Günümüzün nevzuhur tevhid çağrıcıları esasen birçok gerçeğin farkında değildirler. Yalnızca samimi olmak, biraz okur-yazar olmak, hatta araştırmacı, akademisyen veya medreseli bir molla olmak, bu dava için yeterli değildir. Milyonlarca insanın bugün İslam’ı Müslümanlıkla karıştırıyor olmasının çok boyutlu bir arka planı vardır. Bu arka plan hakkında yeterli bilgilere sahip olmadan ve peygamberî metotla yola çıkılmadan cahilî bir topluma tevhid mesajlarını vermeye kalkışmak, bu davaya hizmet etmek şöyle dursun onu -bilinçsizce- baltalamak olur. Bu hizmet için her şeyden önce hastalığın teşhisi gerekmektedir. Türlü türlü cahiliye hastalıklarıyla yüzyıllardır vicdan felci yaşayan özürlü bir topluma evvela acımak gerekir. Sonra onun tarihine, sosyolojisine, diline, ananesine, dünyaya bakış açısına, eski dinlerinden neler taşıyıp getirdiğine bakmak gerekir. Bu konuda örneğin İbn Fadlan’ın seyahatnamesine biraz göz gezdirmek bile geçmişin, çeşitli kisveler içinde bugüne nasıl aktarıldığını görmek bakımından yararlı olur. Hem sonra bu topluma bin yıl önce İslam’ı kim ya da kimler anlattı? O günün davetçileri gerçekten İslam, Kitap ve Sünnet hakkında yeterli bilgilere sahip mi idiler? Bu davetçiler kimlerdir? Bunların adları, kimlikleri ve mesleki formasyonları hakkında açık ve ayrıntılı bilgiler var mı?.. Bu konuda güvenilir kaynaklara ve ayrıntılı bilgilere ulaşılmadan atılacak adımların çok yanıltıcı olacağı ve büyük yanlışlıklara, hatta tehlikelere ve yıkımlara yol açacağı çok muhtemeldir.

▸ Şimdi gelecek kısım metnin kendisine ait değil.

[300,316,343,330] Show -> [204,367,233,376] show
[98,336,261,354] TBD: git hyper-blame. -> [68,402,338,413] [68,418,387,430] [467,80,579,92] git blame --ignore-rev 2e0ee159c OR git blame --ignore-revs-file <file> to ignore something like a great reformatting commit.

Ciddiyetle hatırlatmak lâzımdır ki bir inanç sistemi olarak tevhid, çok nazik bir anlam taşıdığı gibi dünyadaki bütün inanç kurumlarından farklı olarak yerleştiği vicdana oldukça ağır sorumluluklar yükler. Dolayısıyla vicdanında böyle bir inancı taşıyan kişi ile muhatabı -eğer herhangi bir nedenle- birbirini anlamayacak olurlarsa aralarındaki ilişkiler çok talihsiz sonuçlar doğurabilir! Unutmamak gerekir ki toplumda bu temel inancın ne kadar önemli olduğunu bilen çok az insan vardır. Bunlara mü’min ve Müslim denir. Bunlar ehl-i tevhiddir; Allahın birliği inancına -katıksız, şaibesiz ve tavizsiz olarak bağlı- küçük bir zümredir.

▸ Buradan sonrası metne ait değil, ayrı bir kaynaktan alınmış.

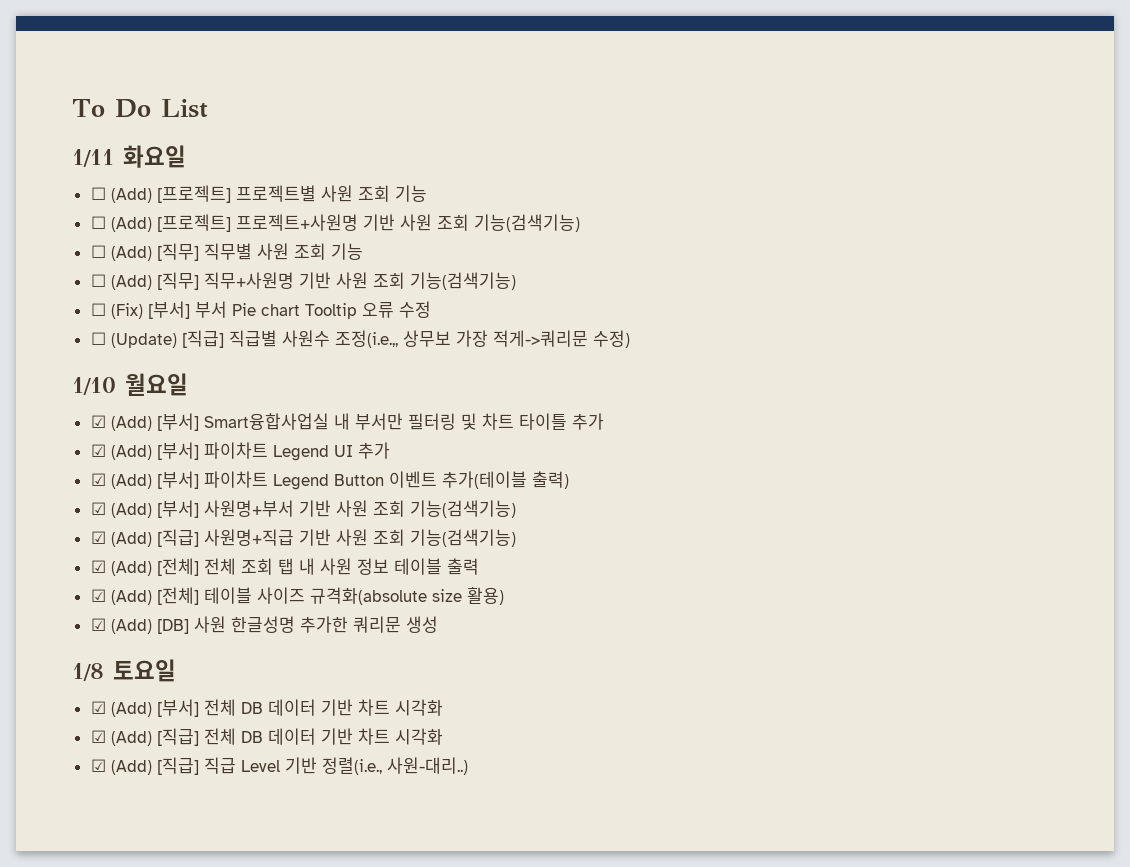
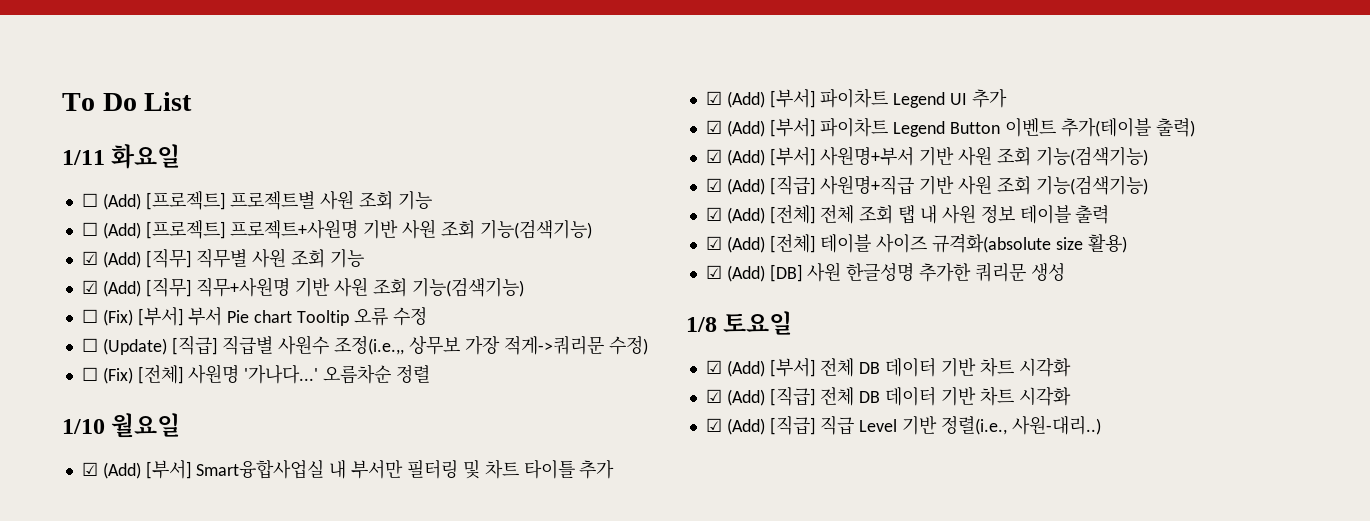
[90,245,106,258] ☐ -> [81,251,98,265] ☑
[90,274,106,287] ☐ -> [81,280,98,294] ☑
(630, 339) none -> [81,364,430,384] // ☐ (Fix) [전체] 사원명 '가나다...' 오름차순 정렬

Günümüzün Türkiye toplumu -ne yazık ki- bu gerçekten habersizdir. Oysa bu hayırlı azınlık halkımızın, -çok fahiş ve yoğun şekilde işlediği- şirk suçlarından arınmasını, bir an önce İslam’la tanışarak evrensel bir hayat nizamına kavuşmasını arzu etmekte ve bu büyük dava için çaba harcamaktadır. İlginçtir ki devleti yöneten elit zümreler -Tevhid inancına yabancı oldukları, üstelik bu ciddi konuda gerekli temel bilgilerden yoksun bulundukları için- ülkemizdeki mü’min azınlık hakkında önyargılıdırlar. Yaptırım gücüne sahip yargı ve güvenlik güçlerinin başında bulunan sorumlular -bu önyargıdan hareket ederek-, tevhidî topluluğu eğer anarşi ve terör örgütleriyle bilinçsizce bir tutar, ya da bilinçli olarak bu iki kesimi birbirine karıştırmaya kalkışacak olurlarsa büyük vebal altında kalacaklarını ve bunun çok ağır yıkımlara neden olabileceğini tahmin etmeleri elzemdir.

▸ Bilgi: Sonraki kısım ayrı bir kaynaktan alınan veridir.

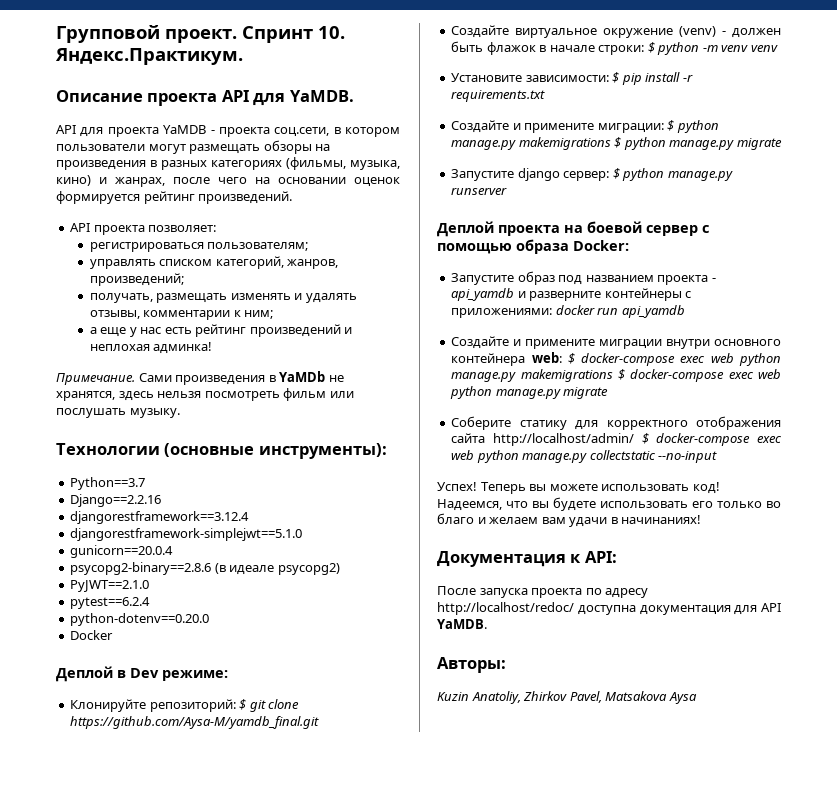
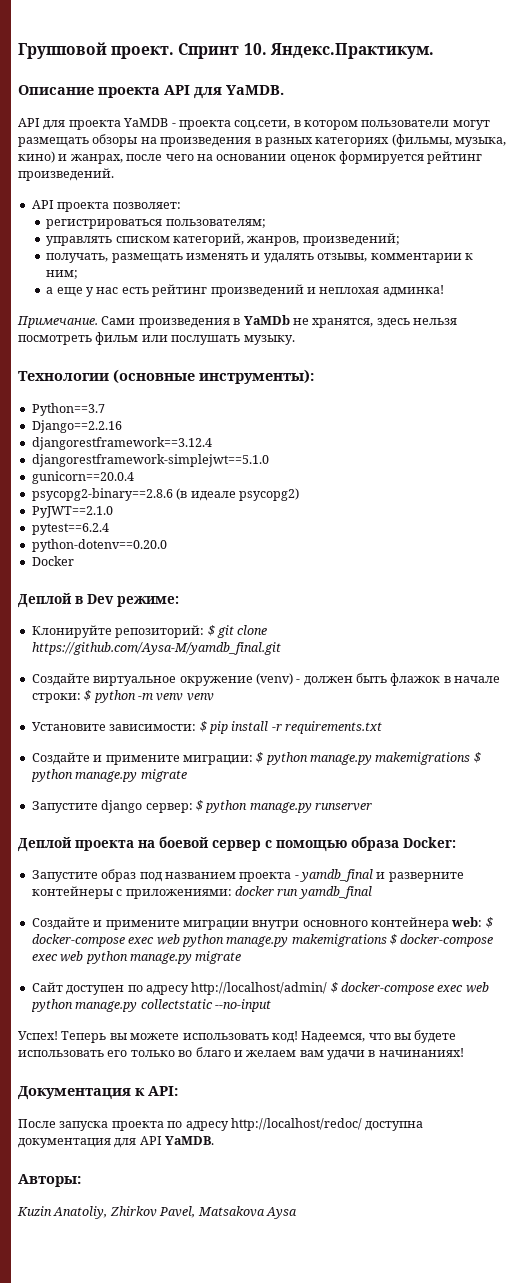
[451,288,515,301] api_yamdb -> [299,869,373,882] yamdb_final
[621,305,685,318] api_yamdb -> [297,886,372,899] yamdb_final
[451,416,781,430] [451,433,486,443] Соберите статику для корректного отображения сайта -> [31,982,189,995] Сайт доступен по адресу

Tevhid davetçilerinin de elbette dikkatli olmaları gerekir. Onların, muhataplarından çok daha sorumlu olduklarını bu ilgiyle vurgulamak lazımdır. Çünkü Muvahhid kişinin; (dini, felsefi, ahlaki, siyasi ve sosyolojik konularda çok birikimli, aydın, kültürlü, bilinçli, nezih, şiddetin her türlüsünden uzak, -aynı zamanda- yaşantısı ve davranışları bakımından örnek ve) yetkili bir şahsiyet olduğu varsayılır. Dolayısıyla böyle bir formasyona sahip bulunmayan ancak muvahhid olduğunu ileri süren her insanın başkalarını tevhide davet etmesi oldukça riskli bir davranış olur. Onun için İslam’ın temel değerlerine iman ve amel planında içtenlikle bağlı, ancak bilgisi sınırlı muvahhidlerin davet ve tebliğ konusunda görevi daima ehline havale etmeleri şarttır.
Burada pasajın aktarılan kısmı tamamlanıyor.